Aaliyah Jihad and Crystal Valentine performed “To Be Black and Woman and Alive” in April, at the 2015 College Unions Poetry Slam Invitational.
“These black girls need to watch out, ‘cause white girls is winning,” the duo powerfully began their poem.
New York University (NYU) college students, Jihad and Valentine addressed a topic known all too well within the African-American community: black men who loathe black women.
While all black men may not think this way, in my opinion, it’s time for a serious thought-provoking conversation, which has been long overdue.
Remembering the first time I questioned myself and my skin color, flashbacks of middle school appear in my head.
In seventh grade, a male friend told me he did not want to date girls “like me”. Flummoxed, I asked him to describe what about “me” was so distasteful.
Holding up his fingers, he gave me four deleterious reasons: black girls don’t go to college, have nasty attitudes, only wear weaves, and mooch off men for money.
At that time, the only thing I could think of was that his frame of mind is not only destructive, but it is hurtful, pernicious and simply not true.
Even to this day, what bothered me more about my friend’s statement, was that he could put all black women into one category.
As a “college-educated, natural, paying my own way woman”, I simply have to disagree.
Changes are needed now, so that in the future another little black girl won’t be told the same thing.
The first change should be within the home. Parents should teach their children that every shape, size and skin color is uniquely beautiful.
Not everyone is attracted to the same shape, size or skin color and that’s okay. Nonetheless, talking down or demeaning someone you’re not attracted to can leave deep scars that never truly healed.
The next change needed should be with mass media.
Black women are constantly being portrayed as “baby mommas, gold diggers, and the most popular one, as angry black woman.”
In a 2013 study conducted by research consultants Added Value Cheskin and Essence Magazine, 1,200 women were asked to record the media images they saw for a week.

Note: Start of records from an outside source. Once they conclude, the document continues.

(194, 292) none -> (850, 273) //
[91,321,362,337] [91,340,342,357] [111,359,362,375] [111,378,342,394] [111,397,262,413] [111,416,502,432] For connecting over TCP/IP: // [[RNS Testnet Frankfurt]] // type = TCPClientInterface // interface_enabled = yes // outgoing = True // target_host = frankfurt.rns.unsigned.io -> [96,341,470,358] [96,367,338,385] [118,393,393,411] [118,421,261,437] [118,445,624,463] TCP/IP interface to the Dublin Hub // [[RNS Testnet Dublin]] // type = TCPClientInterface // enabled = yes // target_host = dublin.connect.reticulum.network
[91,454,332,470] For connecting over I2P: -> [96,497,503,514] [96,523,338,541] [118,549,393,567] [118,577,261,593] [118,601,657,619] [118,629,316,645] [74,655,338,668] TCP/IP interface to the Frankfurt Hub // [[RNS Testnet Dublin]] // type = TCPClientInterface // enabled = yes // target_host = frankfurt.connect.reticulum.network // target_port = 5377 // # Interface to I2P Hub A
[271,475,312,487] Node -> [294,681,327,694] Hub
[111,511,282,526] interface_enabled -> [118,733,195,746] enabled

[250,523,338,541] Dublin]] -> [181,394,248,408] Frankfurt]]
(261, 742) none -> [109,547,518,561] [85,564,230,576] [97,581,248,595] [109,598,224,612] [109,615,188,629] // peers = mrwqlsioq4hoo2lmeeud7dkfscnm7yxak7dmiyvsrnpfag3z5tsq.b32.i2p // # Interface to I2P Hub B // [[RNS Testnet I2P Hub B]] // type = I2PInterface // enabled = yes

In the study, 85 percent of women reported they regularly saw representations of “baby mamas" and 41 percent recorded seeing strong independent women, girls next door and modern matriarchs.
There is nothing wrong with having a preference, everyone does. What is wrong, is a black man who degrades and talks negatively about black women to show he favors something else, and vise versa.
We are all beautiful, stunning, and we are all children of the most high God. Lets pull each other up instead of tearing each other down.
The duo ended their poem with these powerful words, “To be woman and black is magic. To be black and woman and alive is resilience.”